Ansa
Una fogliata di libri
Un po' di ordine sul genere del saggio, romanzo d'avventure delle idee
Da Montaigne a Pasolini, da Cecchi a Debenedetti: evita i gerghi e trasforma le idee in personaggi, offrendo conoscenza dove le scienze specialistiche falliscono. Né manuale né trattato, inventa i suoi lettori e sfugge alle mode accademiche
In questo periodo mi capita spesso di parlare in pubblico di saggismo. Così ho raccolto una serie di domande, obiezioni ed equivoci, i quali dimostrano la confusione che regna sul genere del saggio. Forse allora, anche in una breve sintesi, non è inutile mettere un po’ d’ordine. Il saggio moderno, alimentato da Seneca e da Plutarco, dalle lettere degli umanisti-scienziati e dai capitoli in terzine, nasce col progressivo sgretolarsi dei sistemi metafisici medievali. A differenza del trattato accademico e dell’instant book, esige di saper circoscrivere con esattezza una verità che si dà solo “in situazione”, nell’esperienza di un singolo di fronte a un evento o a un incontro (di qui la sua tendenza al dialogo socratico). Il Dante o lo Shakespeare del saggismo è Montaigne. Seguono i giornalisti inglesi e gli illuministi francesi del Settecento, cui si affianca una tradizione italiana ricchissima di opere ibride, che dopo Machiavelli e Guicciardini comprende Beccaria, Manzoni, Leopardi, De Sanctis.
A inizio Novecento, il nostro scrittore più influente è un saggista filosofico come Croce; lungo tutto il secolo, di rado la prosa dei nostri romanzieri raggiunge il livello di quella di critici-saggisti come Cecchi, Longhi, Praz o Debenedetti; e negli anni del boom perfino alcuni narratori e poeti cominciano a dare il meglio di sé nel saggio: Pasolini, Sciascia, Ginzburg… “Le idee di un saggista sono come i personaggi per un romanziere.
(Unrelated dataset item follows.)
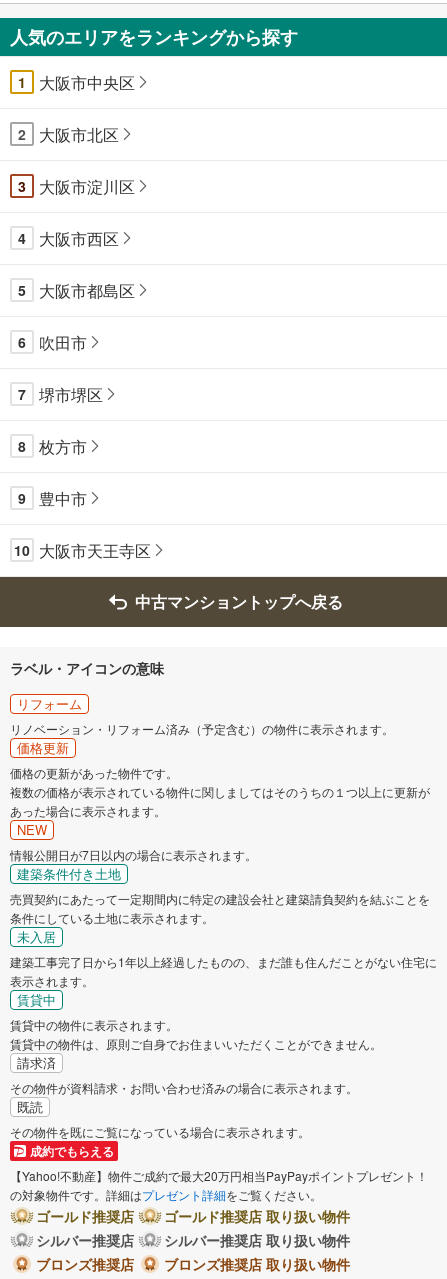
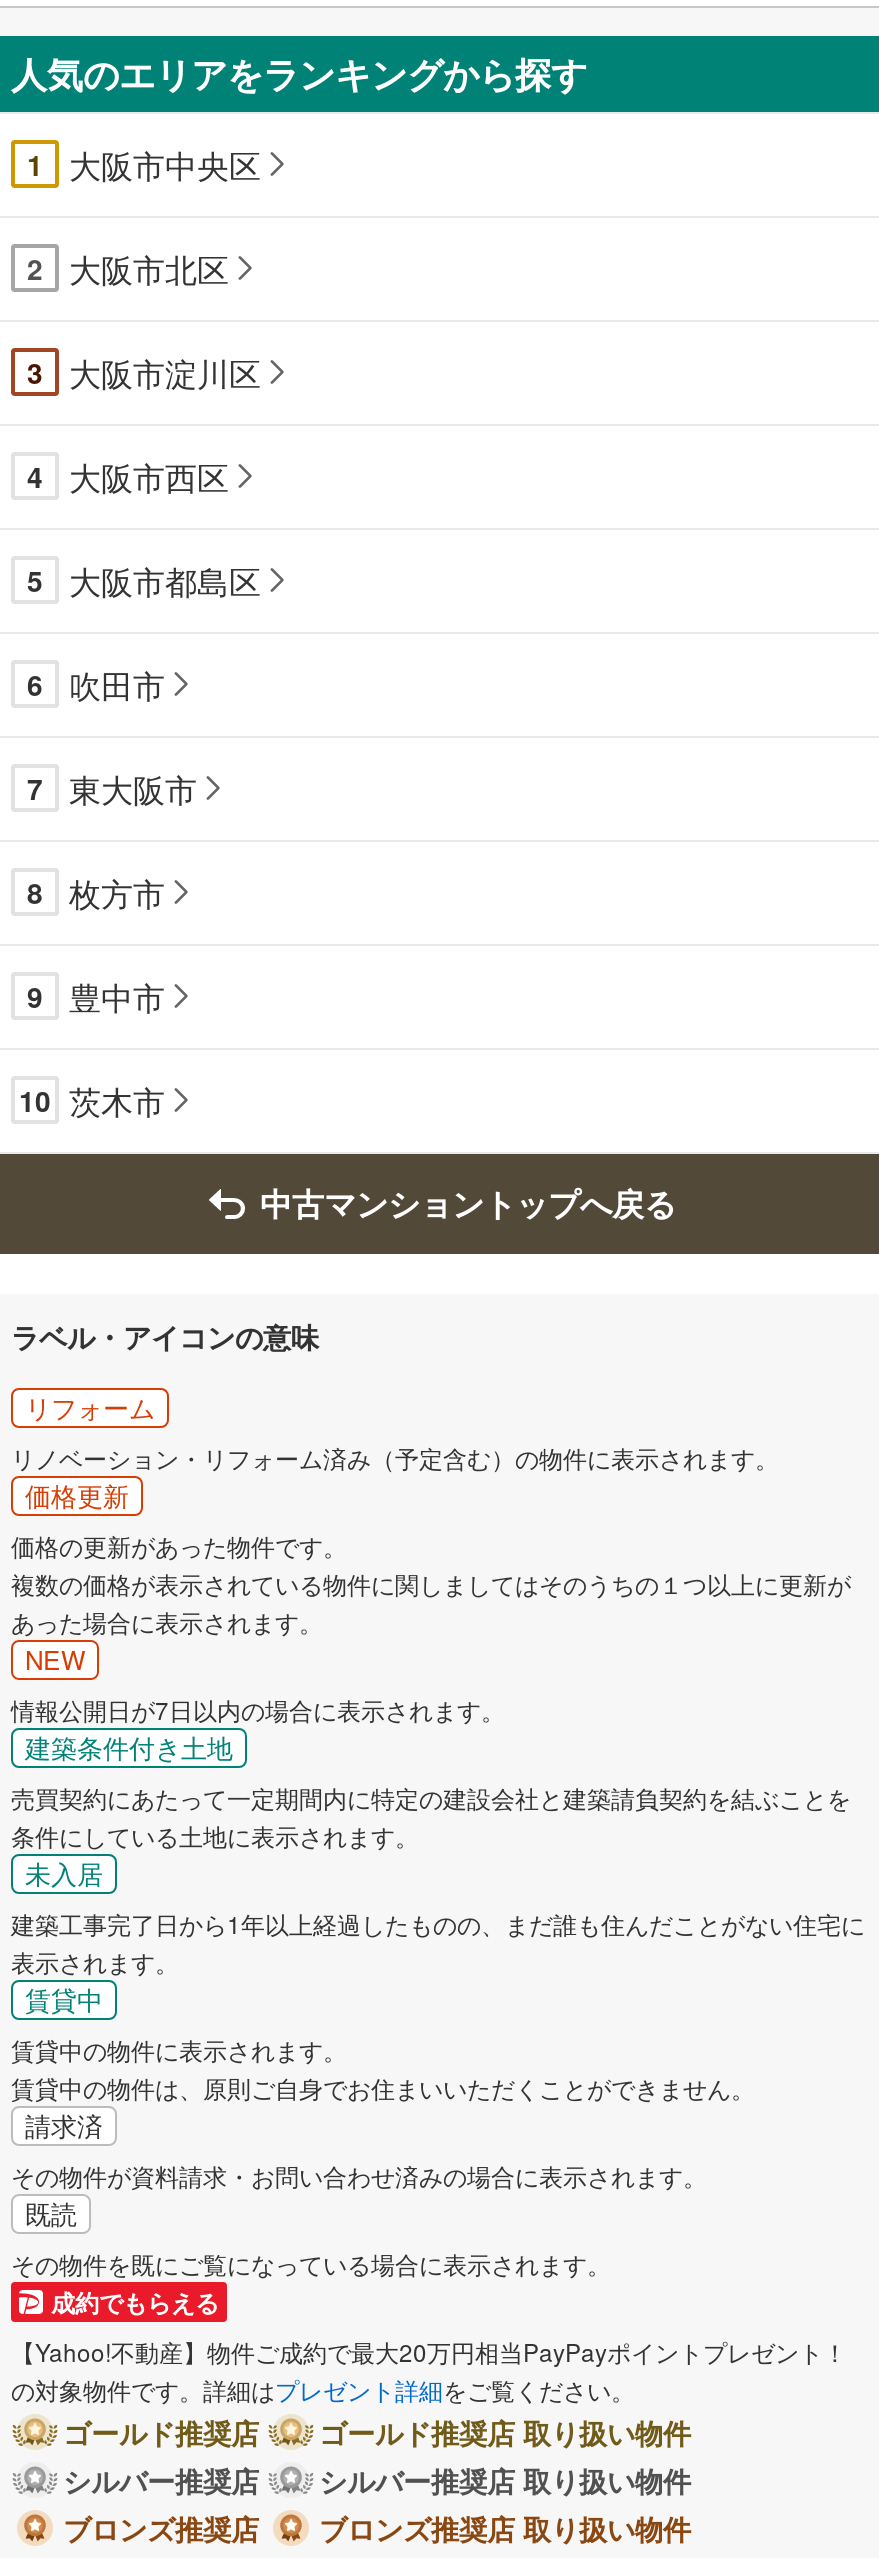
- 堺市堺区
+ 東大阪市

- 10 大阪市天王寺区
+ 10 茨木市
Non ci sono idee senza (…) la storia drammatica” impiegata a produrle, diceva Garboli. E’ una definizione illustrata ante litteram da Savinio, che ne fa un manifesto di poetica: “Molti mi domandano il perché di questo mio passare da argomento ad argomento. Non si capisce? Perché io scrivo romanzi di avventure. Quali avventure oltre a quelle delle idee, ora che il mondo è tutto esplorato?”. I saggisti sanno cogliere le analogie concettuali tra caratteri che riguardano ambiti diversi della cultura e della realtà. Celebre, ad esempio, è un pezzo di Emilio Cecchi intitolato “Pesci rossi”, dove il differente aspetto dei pesci nella palla di vetro di un pasticcere – di profilo animali noti, di fronte idoli mostruosi – ispira all’autore una metafisica tascabile sulla contrapposizione tra occidente e oriente. In un brano non meno famoso, Giacomo Debenedetti spiega che il personaggio-uomo del romanzo tradizionale si sta dissolvendo come le misure newtoniane nella fisica, e arriva a parlare di “personaggio-particella”.
Per compiere con profitto queste trasformazioni metaforiche, bisogna mantenere un tatto stilistico che è il contrario dei link da retorica interdisciplinare. Il saggio non divulga un sapere che si potrebbe esprimere in altro modo. La sua forma ha una insostituibile funzione conoscitiva. Non è cioè “poco scientifico”, come pretendono i professori delle nostre degradate humanities; è invece la sola scienza che si dà di certe esperienze, davanti alle quali i gerghi pseudospecialistici falliscono. Si pensi ai modelli teorici (poststrutturalismo, ermeneutica, neodarwinismo…) che decennio dopo decennio invadono le facoltà letterario-filosofiche, più permeabili alle mode di qualunque teenager, e che acquistano una natura meramente burocratica: oggi, ad esempio, ne è spia il termine “postura”, usato ovunque senza necessità. Ecco: il saggio evita o scioglie questi idoli gergali. La sua costitutiva laicità non sopporta né le parodie ideologiche delle religioni, né la riduzione degli stili a stilizzazione. E’ il genere del tentativo, di chi non ha certezze. Da questo punto di vista è attualissimo; ma è anche inattuale - perché presuppone, a comprenderne le sfumature culturali, un pubblico abbastanza omogeneo che sembra scomparso. Forse però è già da Montaigne, e dalle prime riviste moderne, che il saggio deve inventare da sé i propri lettori.